В первоначальную пору накопления впечатлений он почти не решается отдавать новые впечатления даже листу бумаги, не то что холсту. Он словно уже не доверяет прежнему своему умению. Он смутно ощущает, что его оружие, арсенал его художественных средств для новых завоеваний требует решительного обновления. Мечась в этих трудных поисках, что-то он, конечно, пробует. То вдруг напишет на доске маслом апостола Андрея Первозванного. А оказывается изображенным под этим библейским наименованием здешний крестьянин со сложенными перед собою руками. Тогда он пишет — тоже на доске, тоже маслом — просто крестьянина, отрезающего ломоть хлеба. Но черты его лица получаются малоподвижными, малоиндивидуальными. С таким же основанием автор мог бы дать этому герою какое-то апостольское имя. Он откладывает палитру. Берется за карандаш. На листках, чаще на клочках бумаги вызывает к жизни слабые подобия фигурки сидящего пастушка, крестьянок, ребятишек, деревенской улицы, стены сарая, просто бревен, наличника окна, древесного ствола. Робкие попытки. Призванный самой природой своей натуры мыслить цветом, он с трудом может выразить себя в монохромном рисунке. Должно быть, поэтому он с годами почти оставит карандаш.

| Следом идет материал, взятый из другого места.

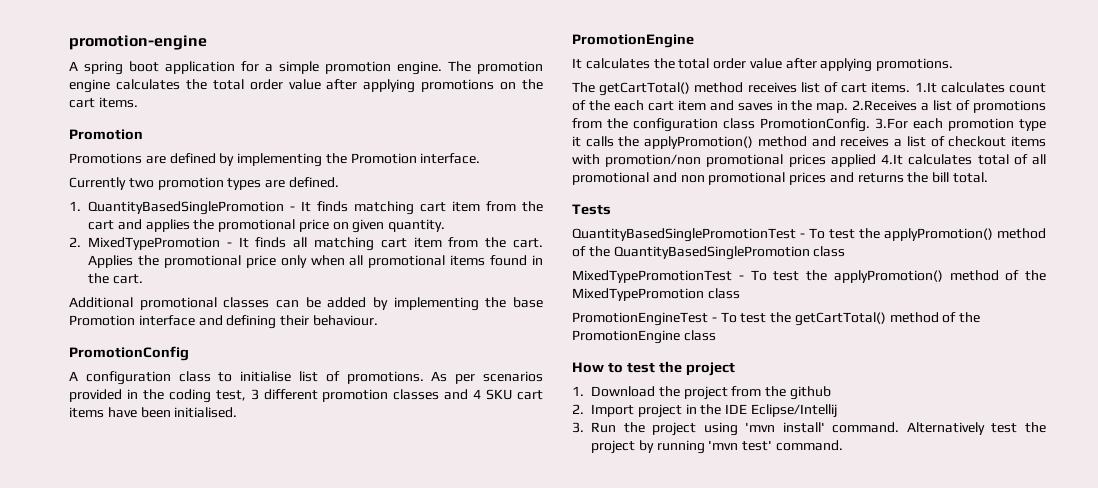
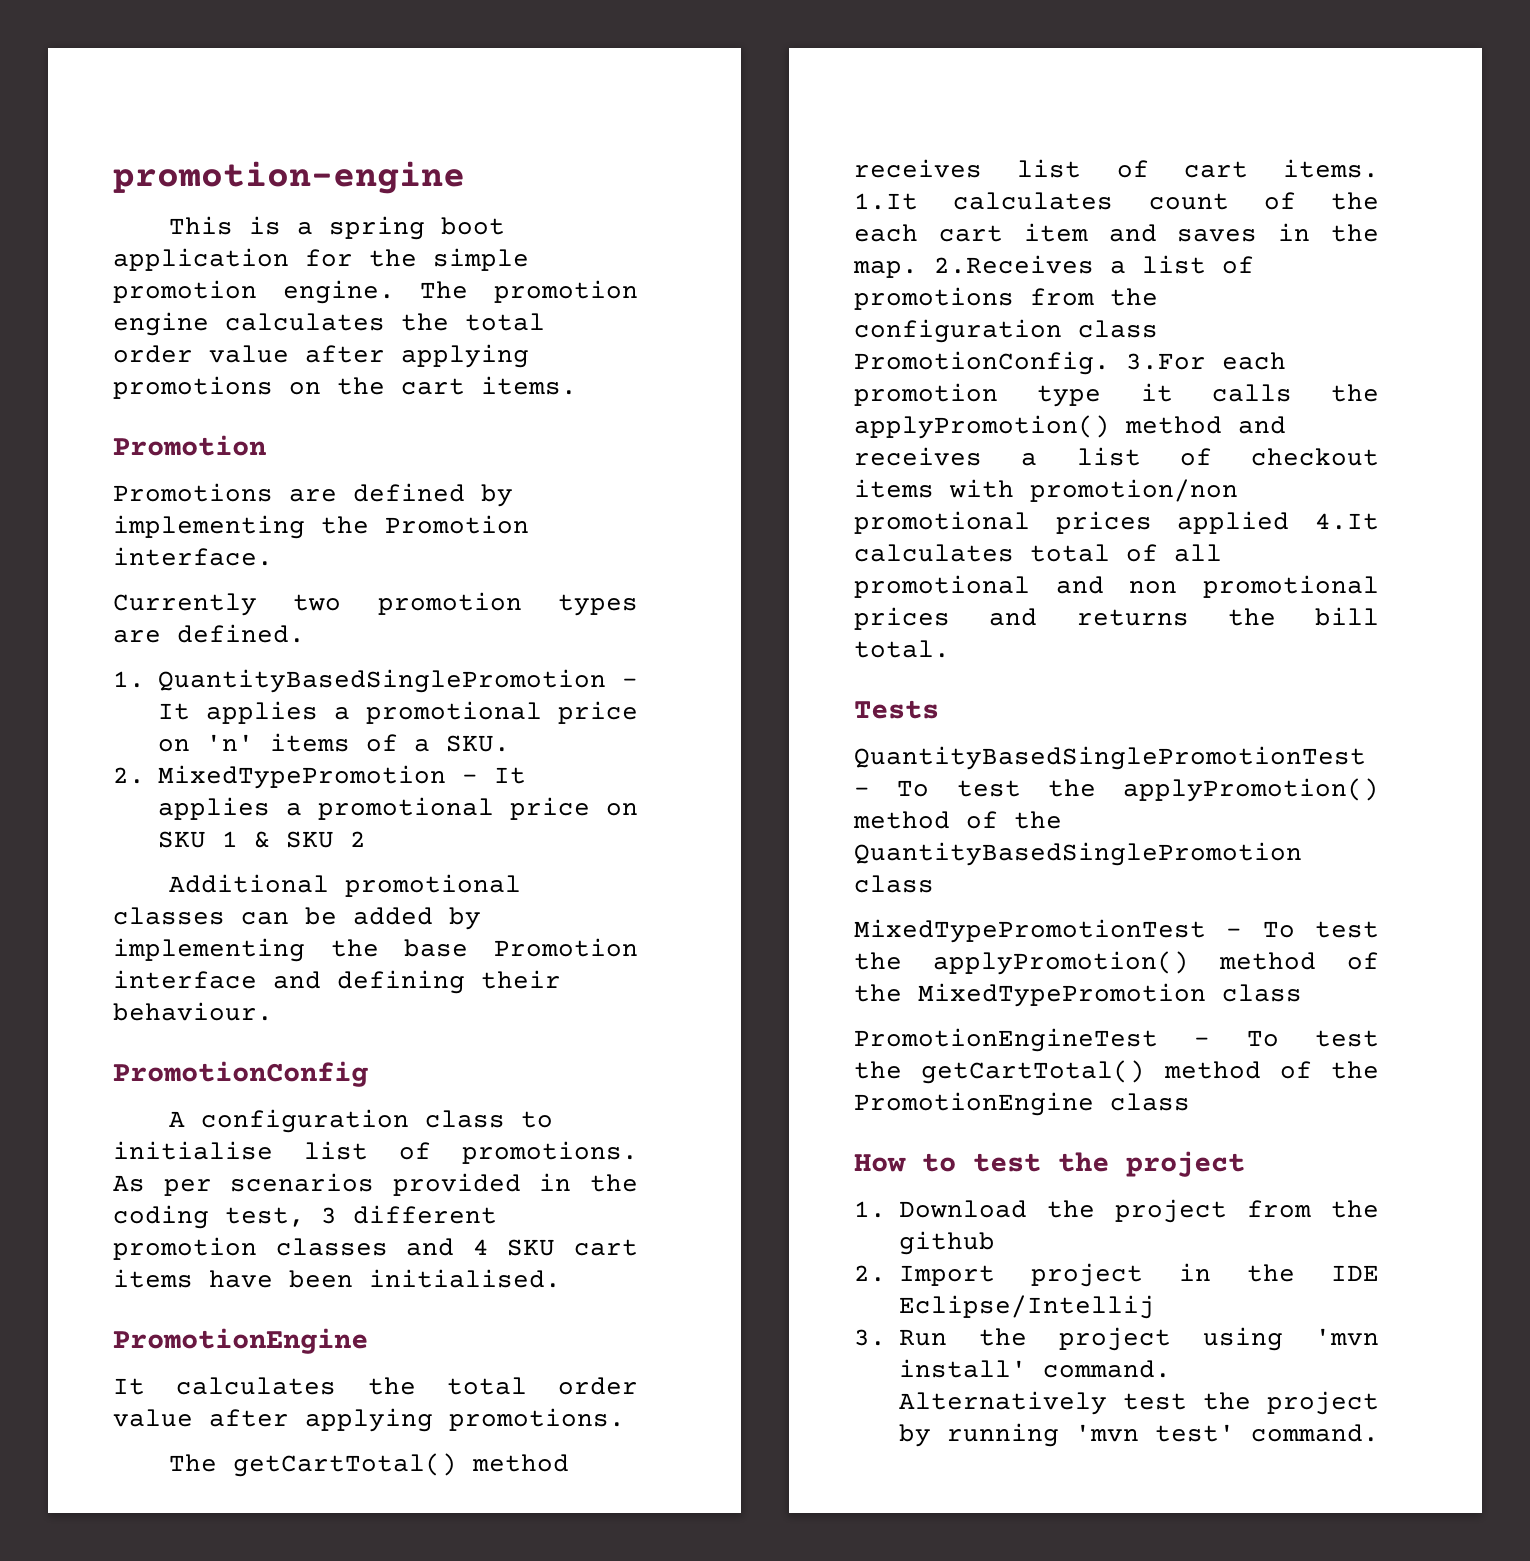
[69,61,78,71] A -> [168,216,313,235] This is a
[265,64,273,72] a -> [369,249,417,267] the
[317,201,543,215] [88,219,446,233] [69,237,544,251] [88,255,543,268] [88,273,143,284] finds matching cart item from the cart and applies the promotional price on given quantity. // 2. MixedTypePromotion - It finds all matching cart item from the cart. Applies the promotional price only when all promotional items found in the cart. -> [206,701,638,724] [158,733,510,752] [113,765,526,789] [158,797,638,820] [158,831,366,848] applies a promotional price on 'n' items of a SKU. // 2. MixedTypePromotion - It applies a promotional price on SKU 1 & SKU 2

И все же долго так продолжаться не могло. Бремя новых знаний выносилось все труднее. Приспела пора, когда сделалось невыносимо нужно выплеснуть переполнившие его впечатления. Так появляется на свет композиция, обыденно названная автором «Очищение свеклы».
После изображения Головачевского с воспитанниками это вторая в его практике групповая композиция. Он сейчас словно опасается не уместить переполняющие его впечатления в рамках одиночного портрета. Он впервые пробует связать отдельных людей единым, общим действием. Правда, самого «производственного процесса» он не показывает, «техника чистки свеклы» его занимает менее всего. Собственно, так будет всегда: Венецианов никогда не стремился к тому, чтобы его картины могли играть роль «пособия» по сенокошению, пахоте или обмолоту хлеба. Он одарен способностью уловить ту естественную остановку житейского действия, когда чисто внешние связи отдаляются на второй план, а на первый выступает нечто несравненно более важное — образно-пластические, духовные связи людей труда. Картина называется «Очищение свеклы», но в данный, увековеченный художником миг никто свеклу не чистит. Художник захватил недолгий момент передышки: следующая корзина уже принесена, и кажется, едва мы отвернемся, снова заснуют руки крестьянок, одна из них еще даже не поспела опустить из рук нож.
Внешне неподвижная группа, несущая в себе оттенок величия полна внутреннего движения. Оно внятно и многоречиво выражено в перекрещивающихся взглядах, в многозначительном «разговоре» рук. Руки женские, мужские и детские. Руки, еще сохранившие юную розовую гладкость, и руки, навсегда загрубленные работой, все эти руки мастерски сорганизованы в ритмически слаженный ансамбль. Сквозное движение, идущее плавно из рук в руки, имеет не только образно-ритмическое, но и композиционно-пространственное значение.
Венецианов еще не готов к воплощению так поразивших его в деревне далеких просторов. Более того, увлеченный сейчас другими проблемами, он с намеренной откровенностью решительно ограничивает глубину в картине: ставит за спинами женщин преграду из условно решенной зелени и даже большой кусок небесного голубого свода как бы «распрямляет» и тоже «ставит» вертикальной стеной, ограждающей пространство. Создается впечатление, что, следуя одному из канонов академизма, он умещает группу на узкой кромке переднего плана — как в скульптурном барельефе, как в театральной сцене. Но первое впечатление ошибочно. Если соединить мысленно движения всех рук одной линией, можно получить некую кривую, обозначающую графически внутренний пульс ритмически-пространственной жизни картины: кривая, то выходящая на передний план, то убегающая вглубь, словно «прошивает» весьма значительный пространственный слой от края до края изображения. От руки юноши, сжимающей корзину, движение резко идет к рукам ребенка, охватившим кринку с молоком, возвращается вперед, к руке, сжимающей нож, и далее плавно устремляется снова в глубину, завершаясь рукою второго мальчика, покоящейся на плече матери.